Тут он выпрямился и расправил грудь. Он явственно ощутил в себе прилив надежды, веры и вдохновения. Почувствовал силу нарождавшихся слов, живых, как милость и откровение. Воздел руки, словно Моисей перед фараоном, — наконец-то он был уверен, что бросит меня на колени перед своим Христом.

Но как раз в это мгновение заплакала где-то невдалеке молодая гиена. К ней присоединилась вторая, третья. Наконец мы поняли: это не гиены. Мы бросились туда, откуда доносились эти рыдания, — к третьему бараку.

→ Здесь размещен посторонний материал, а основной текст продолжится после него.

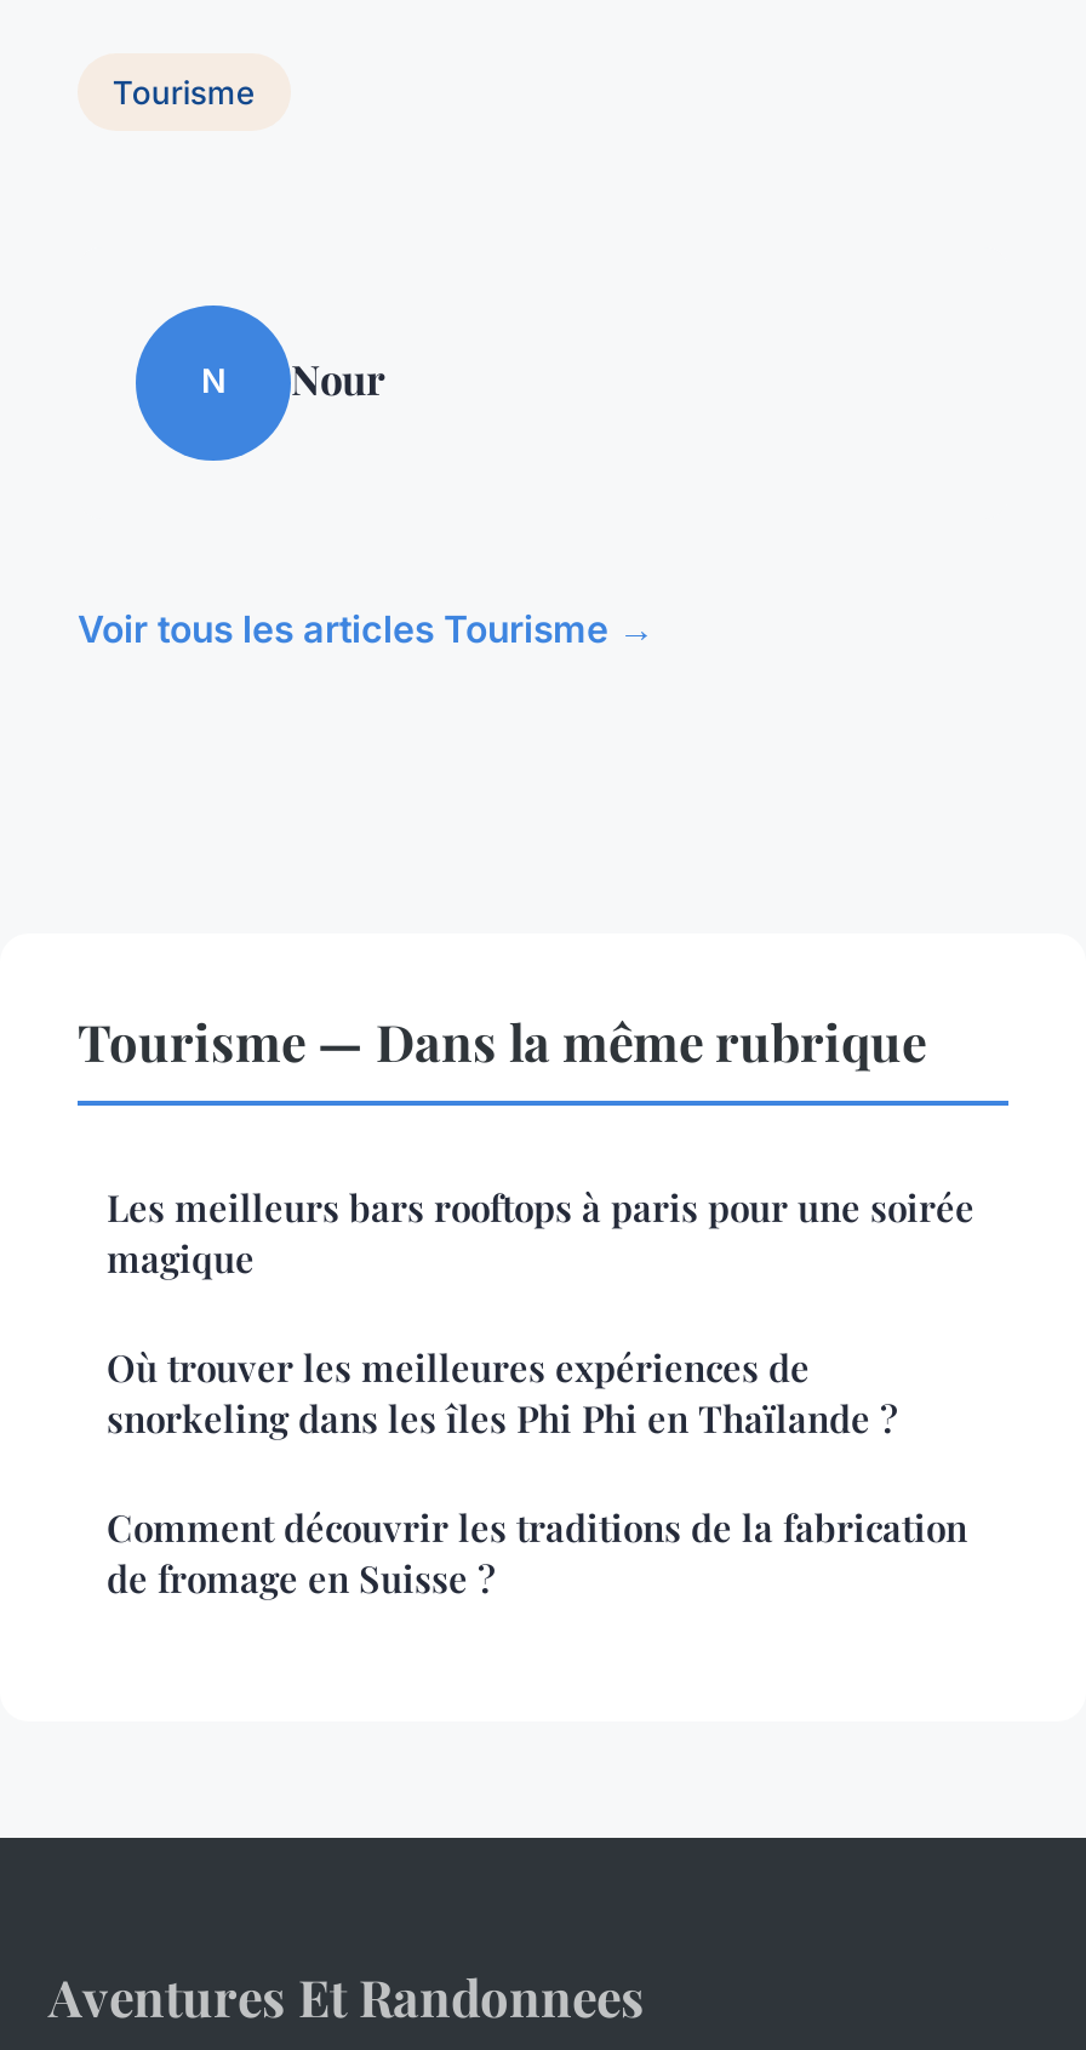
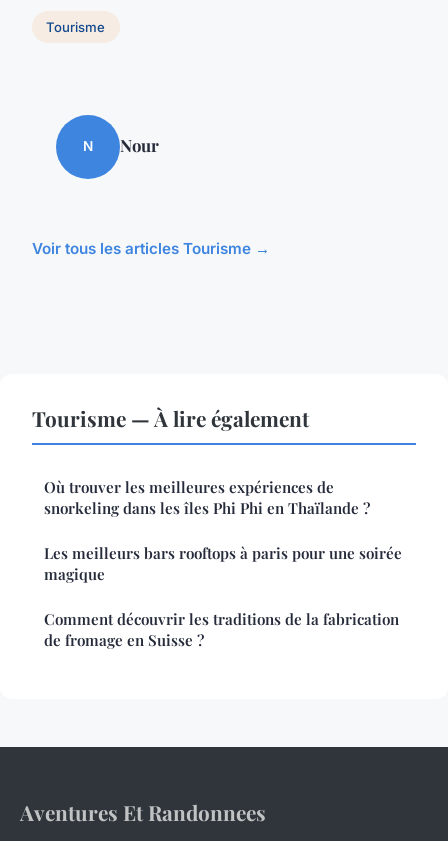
[78,1005,926,1073] Tourisme — Dans la même rubrique -> [32,404,309,432] Tourisme — À lire également
moved [107,1182,974,1282] -> [44,543,402,584]: Les meilleurs bars rooftops à paris pour une soirée | magique
moved [107,1342,897,1442] -> [44,477,370,518]: Où trouver les meilleures expériences de | snorkeling dans les îles Phi Phi en Thaïlande ?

У часовни нас догнал Эбонго; от столярной мастерской топал слоновьей рысцой брат Роберт.

В третьем бараке жила семья массаи. Самое гордое племя кочевников Восточной Африки, славящееся охотой на львов, приговорило одного из своих братьев к «Милосердию господню». Осужденный, по имени Оль’Акти, заразил обеих своих жен и одного из сыновей. Трое других были еще здоровы, но племя, молодые мужчины которого не страшились идти на молодых львов, боялось проказы. Решением вождей Оль’Акти был беспощадно приговорен к оседлости, к агонии в «Милосердии господнем», и он жил здесь уже третий год. Молчал, страдал в безмолвии, пребывал словно на дне моря. В гордом безразличии он даже позволил отцу Бенедикту окрестить своих жен и детей. Он производил впечатление человека, который решительно презирает собственное несчастье.

Мы ошиблись в такой оценке. На пороге комнаты, где жила семья Оль’Акти, толпилась кучка причитающих плакальщиц-прокаженных. Брат Роберт принес лампу. По глиняному полу комнаты текли ручейки, образуя красно-черные озера. Угол, в котором Оль’Акти держал свое уже несколько лет бездействовавшее оружие — копье с широким острым наконечником и щит с изображением злого духа, — этот угол был пуст. Комната, однако, не была пуста: на матах у трех стен остывали тела семейства Оль’Акти — обе жены и четверо детей, из которых один только был болен.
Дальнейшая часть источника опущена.